WHAT THE TASK REQUIRES: The required result is an exact copy of the lines beginning at the line that contains "0; padding: 0;" and ending at the last line of the material below.

DATA SECTION:
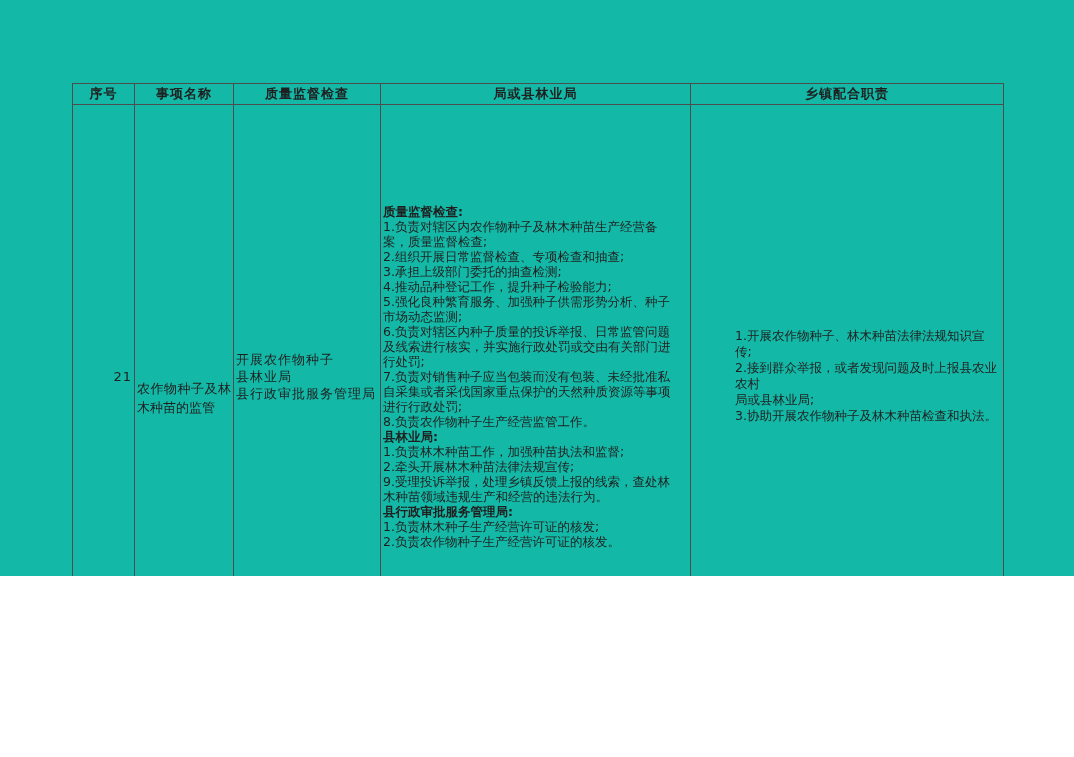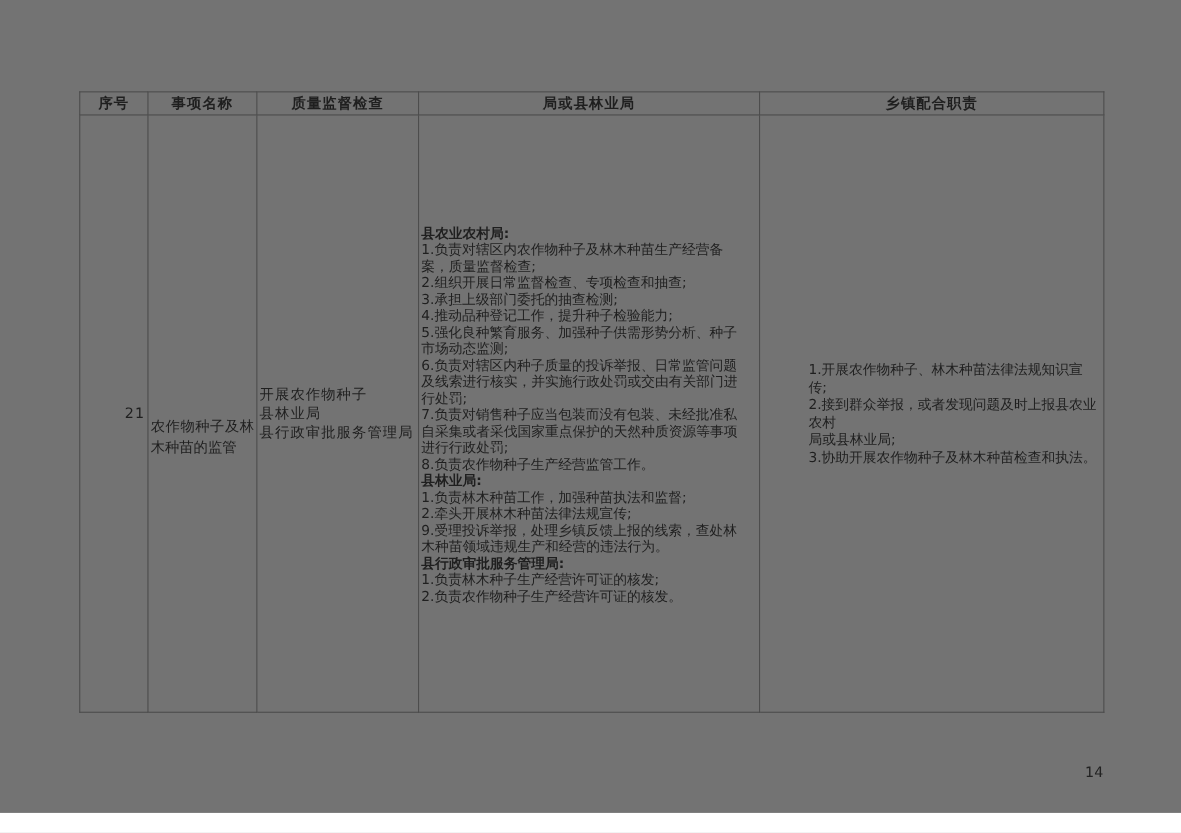--- a/index.html
+++ b/index.html
@@ -4,22 +4,22 @@
 <style>
   * { margin: 0; padding: 0; box-sizing: border-box; }
   html, body {
     width: 1074px; height: 757px;
     background: #ffffff;
     font-family: "DejaVu Sans", sans-serif;
     color: #1f1f1f;
   }
   .page {
     position: relative;
-    width: 1074px; height: 739px;
-    background: #737373;
+    width: 1074px; height: 576px;
+    background: #14b8a6;
     overflow: hidden;
   }
   table.doc-table {
     position: absolute;
     left: 72px; top: 83px;
     width: 931px;
     border-collapse: collapse;
     table-layout: fixed;
   }
   .doc-table th, .doc-table td {
@@ -89,21 +89,21 @@
         <td class="cell-seq">21</td>
         <td>
           <div class="item-name">农作物种子及林木种苗的监管</div>
         </td>
         <td class="cell-departments">
             <div class="tline">开展农作物种子</div>
             <div class="tline">县林业局</div>
             <div class="tline">县行政审批服务管理局</div>
           </td>
         <td class="cell-superior">
-            <div class="tline bold">县农业农村局:</div>
+            <div class="tline bold">质量监督检查:</div>
             <div class="tline">1.负责对辖区内农作物种子及林木种苗生产经营备</div>
             <div class="tline">案，质量监督检查;</div>
             <div class="tline">2.组织开展日常监督检查、专项检查和抽查;</div>
             <div class="tline">3.承担上级部门委托的抽查检测;</div>
             <div class="tline">4.推动品种登记工作，提升种子检验能力;</div>
             <div class="tline">5.强化良种繁育服务、加强种子供需形势分析、种子</div>
             <div class="tline">市场动态监测;</div>
             <div class="tline">6.负责对辖区内种子质量的投诉举报、日常监管问题</div>
             <div class="tline">及线索进行核实，并实施行政处罚或交由有关部门进</div>
             <div class="tline">行处罚;</div>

PROBLEM SOLUTION:
   * { margin: 0; padding: 0; box-sizing: border-box; }
   html, body {
     width: 1074px; height: 757px;
     background: #ffffff;
     font-family: "DejaVu Sans", sans-serif;
     color: #1f1f1f;
   }
   .page {
     position: relative;
-    width: 1074px; height: 739px;
-    background: #737373;
+    width: 1074px; height: 576px;
+    background: #14b8a6;
     overflow: hidden;
   }
   table.doc-table {
     position: absolute;
     left: 72px; top: 83px;
     width: 931px;
     border-collapse: collapse;
     table-layout: fixed;
   }
   .doc-table th, .doc-table td {
@@ -89,21 +89,21 @@
         <td class="cell-seq">21</td>
         <td>
           <div class="item-name">农作物种子及林木种苗的监管</div>
         </td>
         <td class="cell-departments">
             <div class="tline">开展农作物种子</div>
             <div class="tline">县林业局</div>
             <div class="tline">县行政审批服务管理局</div>
           </td>
         <td class="cell-superior">
-            <div class="tline bold">县农业农村局:</div>
+            <div class="tline bold">质量监督检查:</div>
             <div class="tline">1.负责对辖区内农作物种子及林木种苗生产经营备</div>
             <div class="tline">案，质量监督检查;</div>
             <div class="tline">2.组织开展日常监督检查、专项检查和抽查;</div>
             <div class="tline">3.承担上级部门委托的抽查检测;</div>
             <div class="tline">4.推动品种登记工作，提升种子检验能力;</div>
             <div class="tline">5.强化良种繁育服务、加强种子供需形势分析、种子</div>
             <div class="tline">市场动态监测;</div>
             <div class="tline">6.负责对辖区内种子质量的投诉举报、日常监管问题</div>
             <div class="tline">及线索进行核实，并实施行政处罚或交由有关部门进</div>
             <div class="tline">行处罚;</div>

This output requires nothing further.